* What you will do *
Start at the line that contains "shipping: 14.05 -> none". Repeat it and each line after it, exactly, up to and including the final line of the data.

* Provided data *
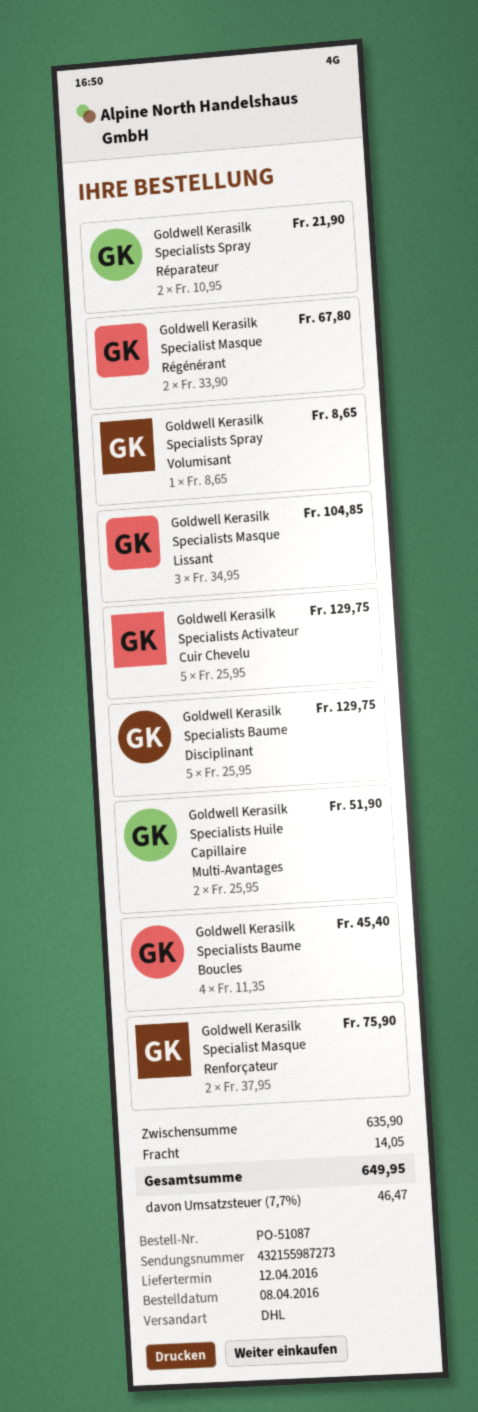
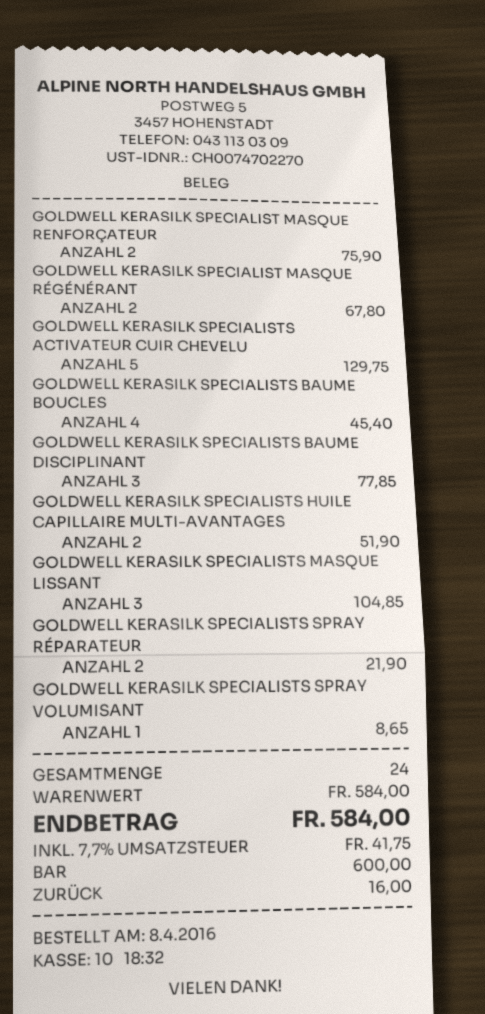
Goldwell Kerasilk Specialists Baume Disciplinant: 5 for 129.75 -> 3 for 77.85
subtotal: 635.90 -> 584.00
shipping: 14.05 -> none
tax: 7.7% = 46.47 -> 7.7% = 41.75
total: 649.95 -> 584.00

* Answer area *
shipping: 14.05 -> none
tax: 7.7% = 46.47 -> 7.7% = 41.75
total: 649.95 -> 584.00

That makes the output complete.